Observers around the Web have decried Donald Trump’s harsh rhetoric on North Korea — particularly his threat at the United Nations to destroy the country and use of the term “Rocket Man” to refer to North Korean leader Kim Jong-un — as bringing the United States closer to nuclear war. Bashing the president has fast become our new national pastime, and I’ve certainly been critical of him myself. But the charge that he is hastening the nuclear apocalypse doesn’t really stick.
It is possible that Kim, listening to the U.N. speech from some bunker in Pyongyang, flew into a rage and ordered his generals and scientists to press forward with the nuclear program even faster than they already are, preparing the missiles for launch as soon as they are ready.

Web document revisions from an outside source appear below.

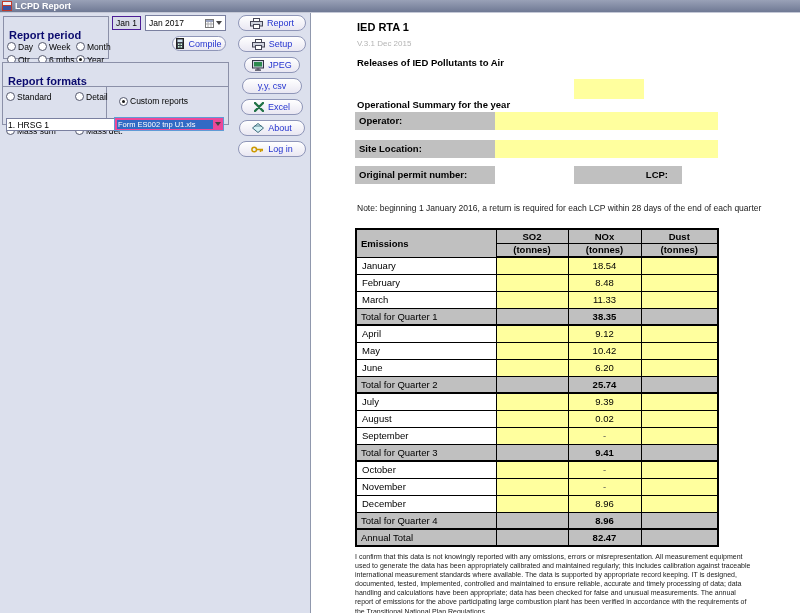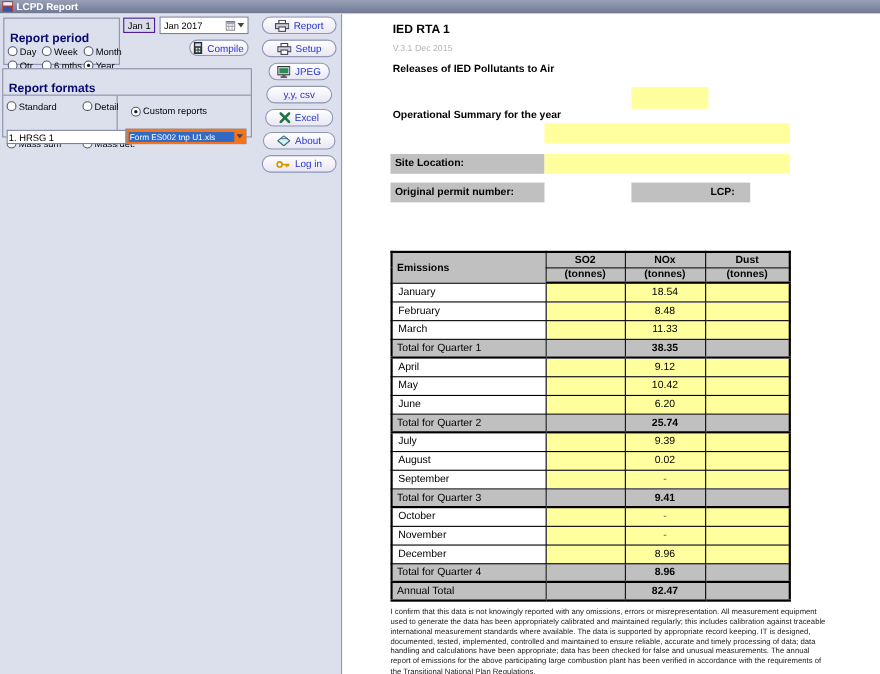"Form ES002 tnp U1.xls" .file-combo { background: #f97316 -> #ec4899 }
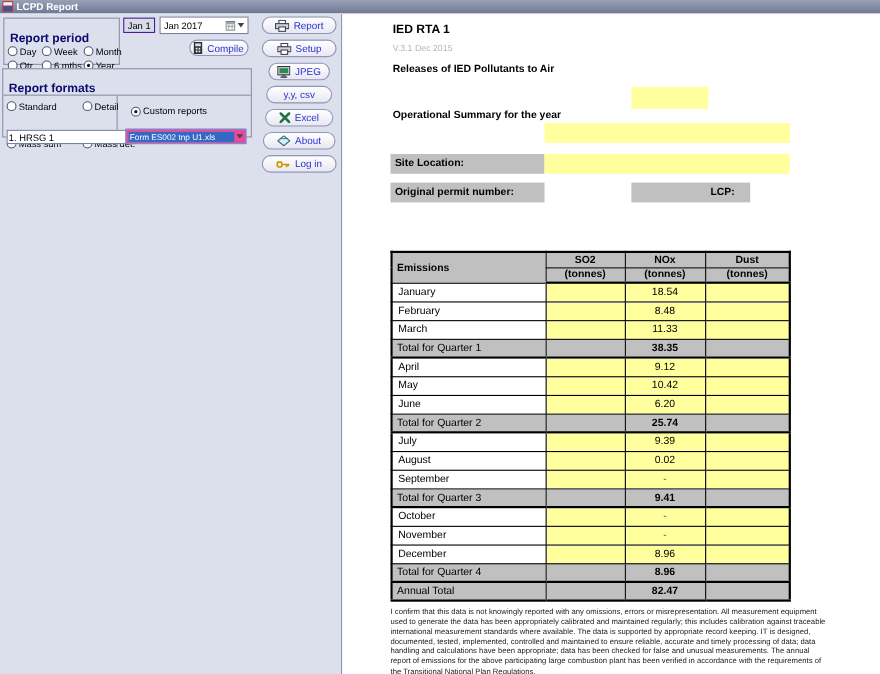"Operator:" div.gbox { html: none -> <div>Operator:</div> }
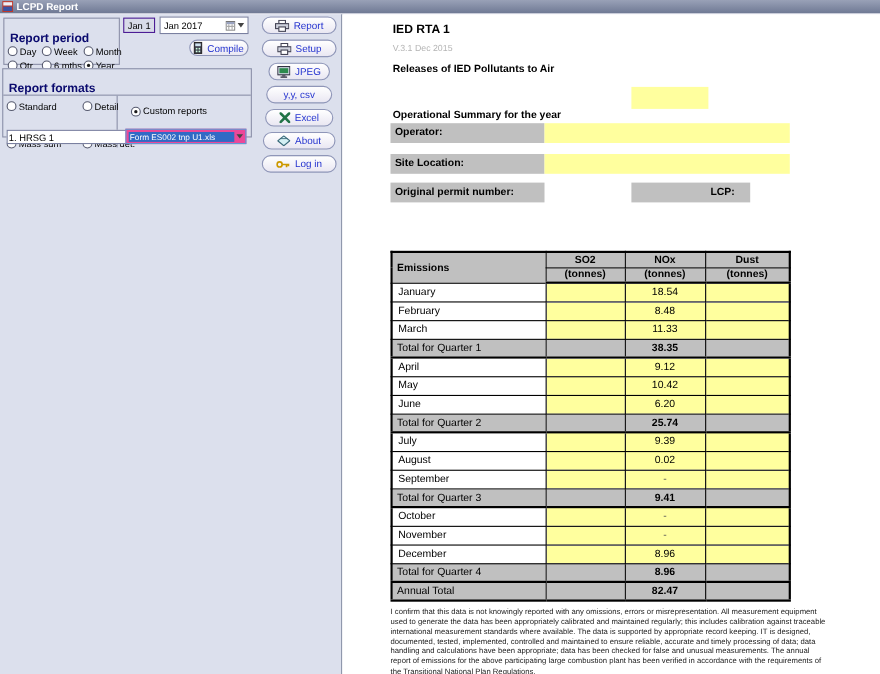"Note: beginning 1 January 2016," div.rpt-note { html: none -> <div>Note: beginning 1 January 2016, a return is required for each LCP within 28 days of the end of each quarter</div> }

However, if he did so, it would imply that, as he observes the American president, Kim is making somewhat sophisticated calculations about Trump’s future behavior. “Trump,” Kim might think, “is serious about toppling my regime in a way that President Barack Obama never was, so I should build up my nuclear capability now to deter him. Or maybe Trump is simply unstable and undeterrable, so my best bet is to arm myself to the hilt. Or perhaps the American president is being honest when he says that the United States ‘will have no choice but to totally destroy North Korea’ if ‘it is forced to defend itself or its allies.’ In that case, it might make sense for me to walk as close to the brink as possible without going over so that I can extract maximal concessions from South Korea and China.”
If Kim is sensitive to external signals such as Trump’s speech, though, then it would imply that he is at least somewhat rational. In that case, he would understand that launching his nukes would lead to the annihilation of his family, his regime, and his country. It would also imply that he would like to avoid such a demise. Simply put, if Kim is rational, Trump’s remarks carry less weight.
It is possible that Kim is not rational — that he is hell-bent on developing and deploying nuclear weapons and will test and deploy each new technology as soon as it is ready. In that case, too, whatever Trump says to a convocation of world leaders in some hall in New York doesn’t matter all that much.
My suspicion, or should I say my hope, is that Kim is indeed rational, as the Stanford political scientist Scott Sagan has argued in Foreign Affairs. If he’s not, well, Trump’s intemperate rhetoric shouldn’t be our chief concern.